INFORMATION SUPPLIED ->
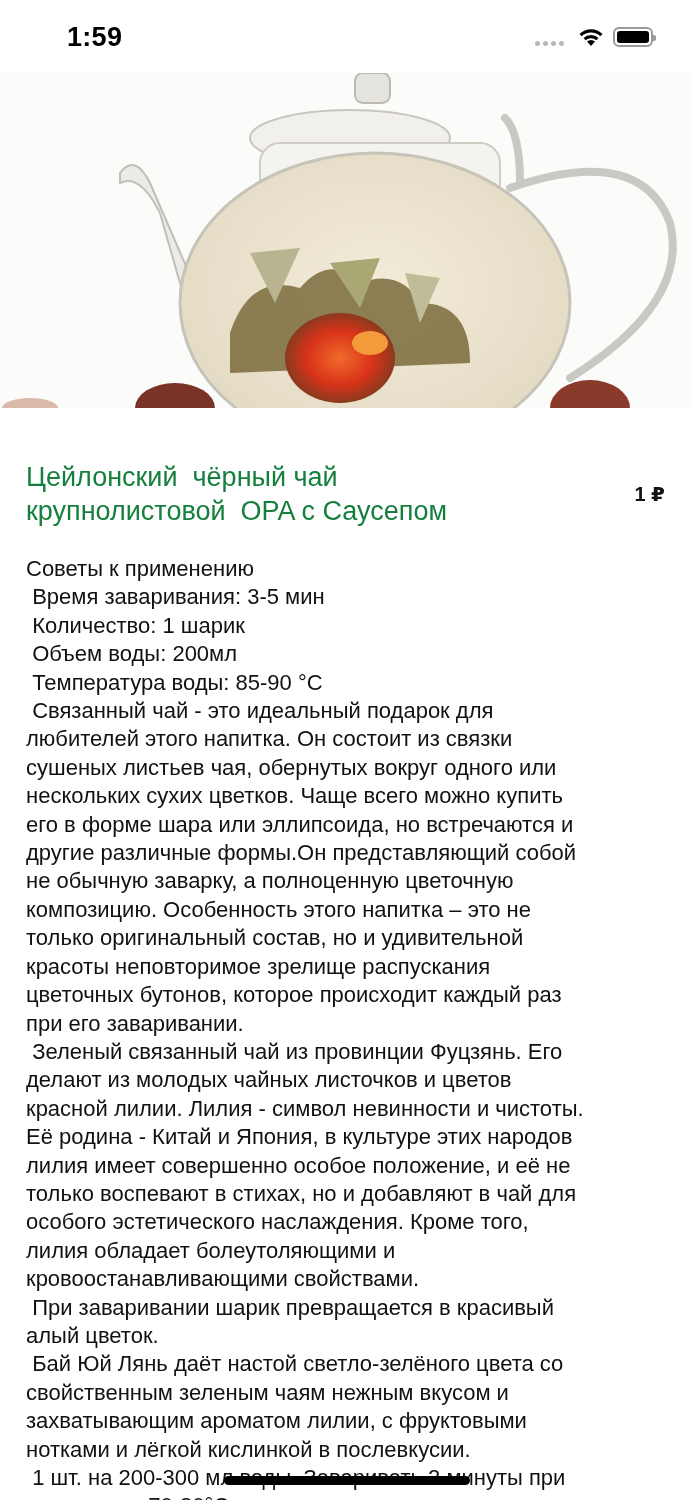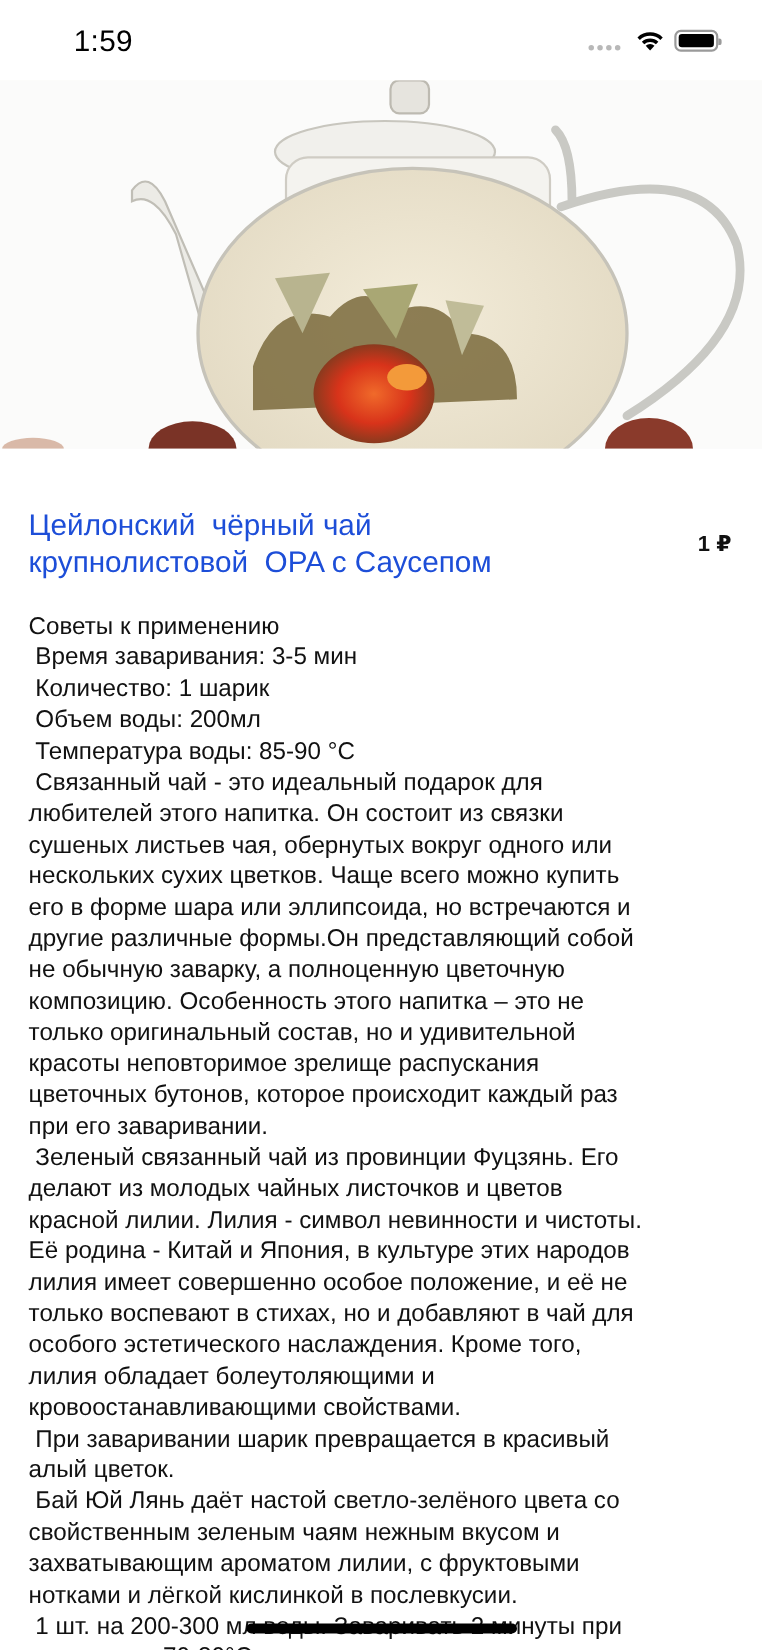--- a/index.html
+++ b/index.html
@@ -7,7 +7,7 @@
     body { font-family: "Liberation Sans", "DejaVu Sans", sans-serif; color: #111; position: relative; }
 
     .status-bar { position: absolute; top: 0; left: 0; width: 693px; height: 73px; background: #fff; }
-    .status-time { position: absolute; left: 67px; top: 22px; font-size: 27px; font-weight: normal; letter-spacing: 0.3px; color: #000; }
+    .status-time { position: absolute; left: 67px; top: 22px; font-size: 27px; font-weight: bold; letter-spacing: 0.3px; color: #000; }
     .signal { position: absolute; left: 535px; top: 41px; display: flex; gap: 3px; }
     .signal span { width: 5px; height: 5px; border-radius: 50%; background: #b8b8b8; display: block; }
     .wifi { position: absolute; left: 577px; top: 26px; width: 28px; height: 22px; }

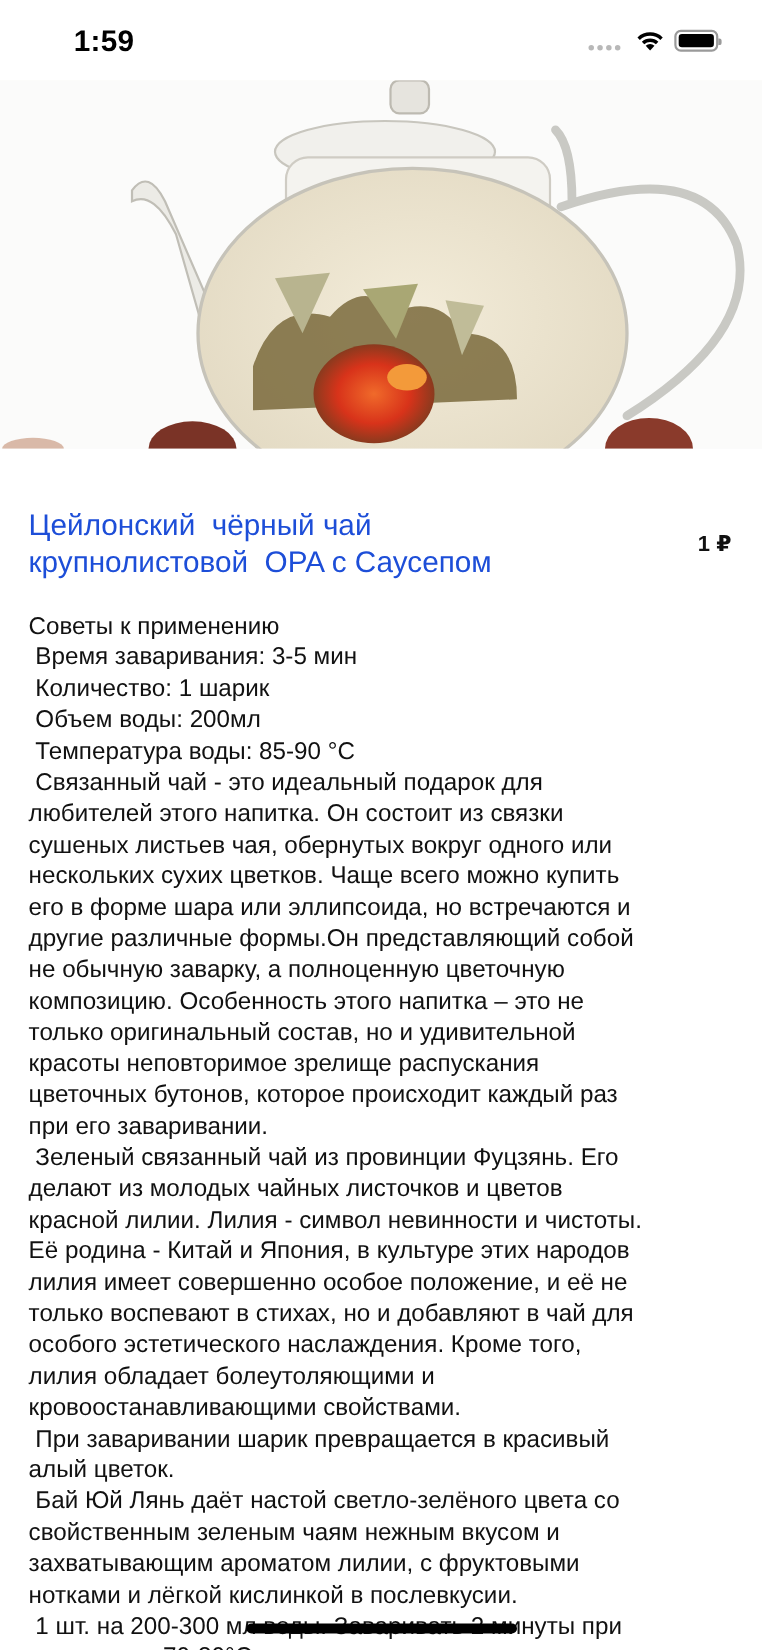--- a/index.html
+++ b/index.html
@@ -19,7 +19,7 @@
     .hero svg { display: block; }
 
     .title-row { position: absolute; top: 460px; left: 26px; width: 645px; }
-    .product-title { font-size: 27px; line-height: 34px; color: #1d4ed8; width: 560px; white-space: pre-wrap; }
+    .product-title { font-size: 27px; line-height: 34px; color: #15803d; width: 560px; white-space: pre-wrap; }
     .price { position: absolute; right: 6px; top: 22px; font-size: 20px; font-weight: bold; color: #111; }
 
     .description { position: absolute; top: 555px; left: 26px; width: 650px; font-size: 22px; line-height: 28.4px; color: #111; white-space: pre-wrap; }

WHAT NEEDS TO BE DONE -> Exactly the lines from the top of the listing through the line holding "5px; height: 5px;" should be repeated, with pictures left out.

TASK RESPONSE ->
--- a/index.html
+++ b/index.html
@@ -7,7 +7,7 @@
     body { font-family: "Liberation Sans", "DejaVu Sans", sans-serif; color: #111; position: relative; }
 
     .status-bar { position: absolute; top: 0; left: 0; width: 693px; height: 73px; background: #fff; }
-    .status-time { position: absolute; left: 67px; top: 22px; font-size: 27px; font-weight: normal; letter-spacing: 0.3px; color: #000; }
+    .status-time { position: absolute; left: 67px; top: 22px; font-size: 27px; font-weight: bold; letter-spacing: 0.3px; color: #000; }
     .signal { position: absolute; left: 535px; top: 41px; display: flex; gap: 3px; }
     .signal span { width: 5px; height: 5px; border-radius: 50%; background: #b8b8b8; display: block; }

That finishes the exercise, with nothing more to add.